When I think about social networking, I’m reminded of that feeling. The river is moving fast, and many of us in the communication business are dipping our toes in the water. Some of us have already pushed off, and are being carried downstream, navigating with varying degrees of success. Others are still on the shore, wondering a) if we really want to go where the river will lead us, or b) where the heck we’re going to use for a paddle.
There’s a certain sense of inevitability in the air. We all know how much these kinds of networks have grown, and we’ve all seen evidence of how powerful they can be. So, of course we are all tempted to jump in. After all, how long can you stand there watching your competitors barrel past you?

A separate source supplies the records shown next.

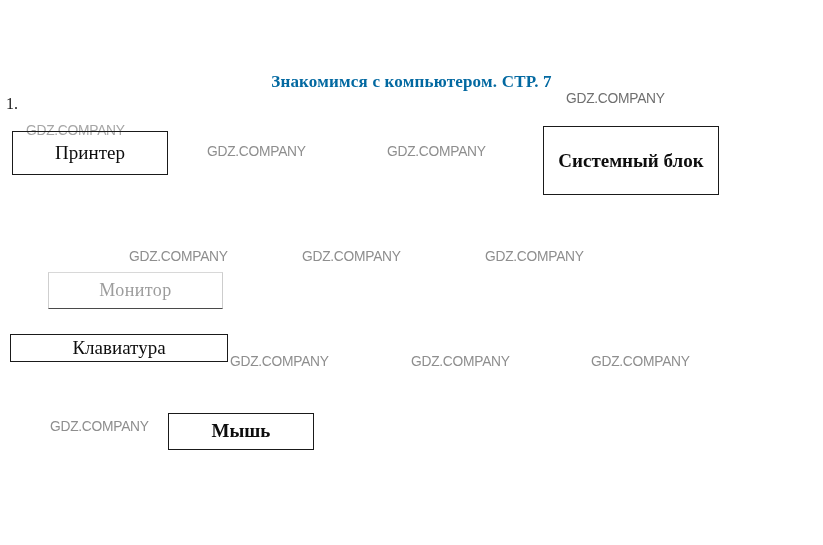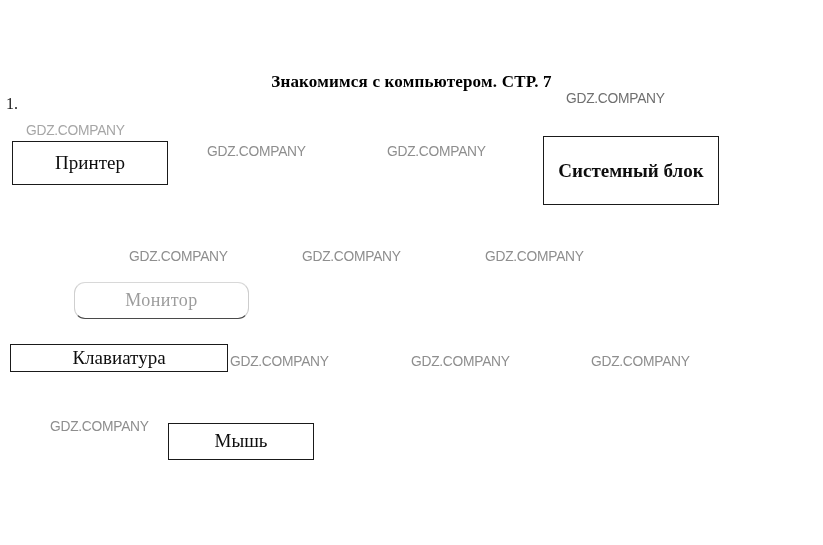"Знакомимся с компьютером. СТР. 7" .doc-title { color: #000000 -> #0369a1 }
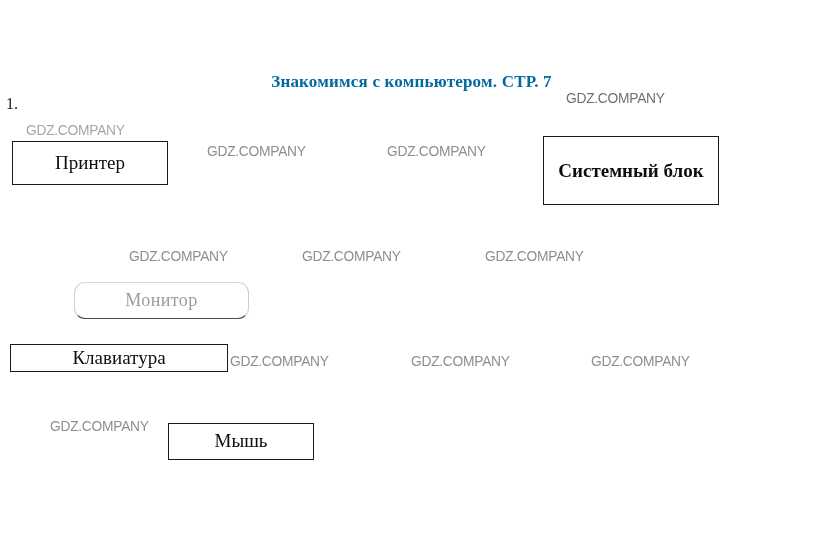"Принтер" .answer-box { margin-top: 10px -> none }
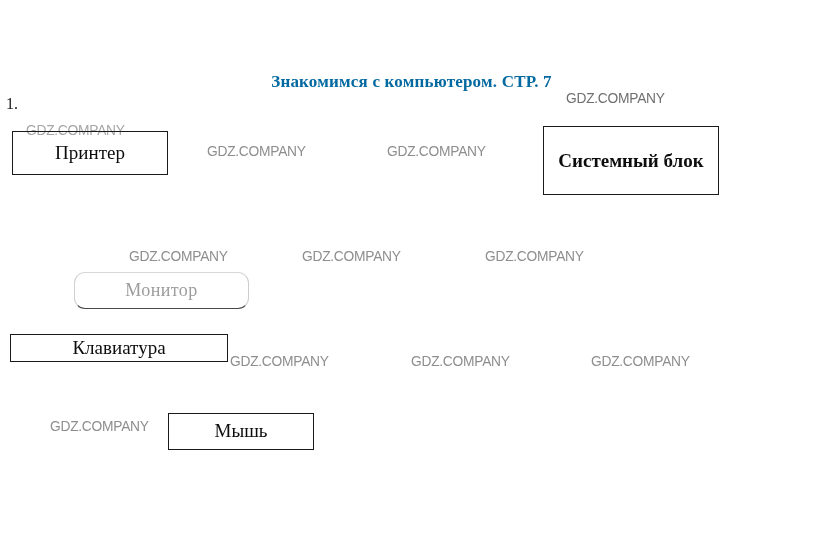"Монитор" .box-monitor { border-radius: 11px -> none; left: 74px -> 48px }
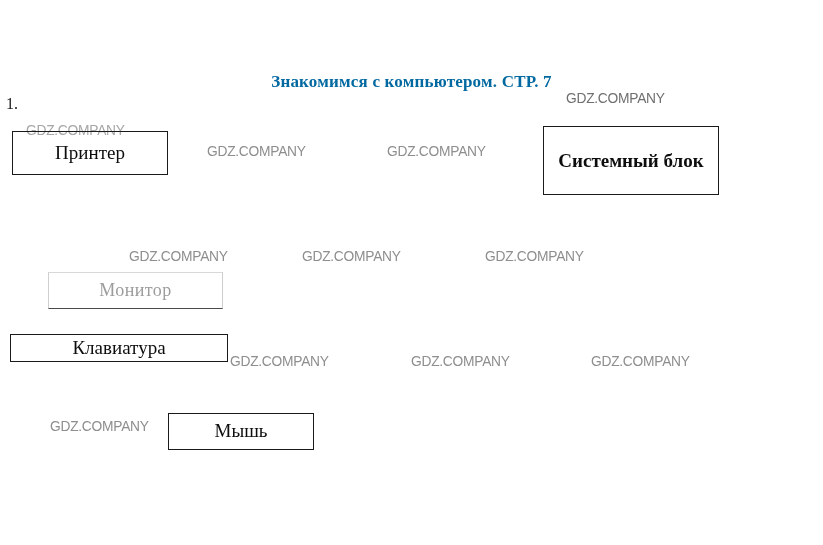"Мышь" .box-mouse { font-weight: none -> bold }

But before you shove off, I think it’s worth remembering that while you can guide your canoe — often quite deftly — that doesn’t mean you can go anywhere you want in it. You can’t pick a spot directly across all that white water and say “There. That’s where I’m going.” It’s just not going to happen. The current is going to pull you downstream, whether you want to go there or not.
In the end, I think it’s just like me standing on the banks of the Nantahala all those years ago. At some point, you just have to push off, hang on, and go.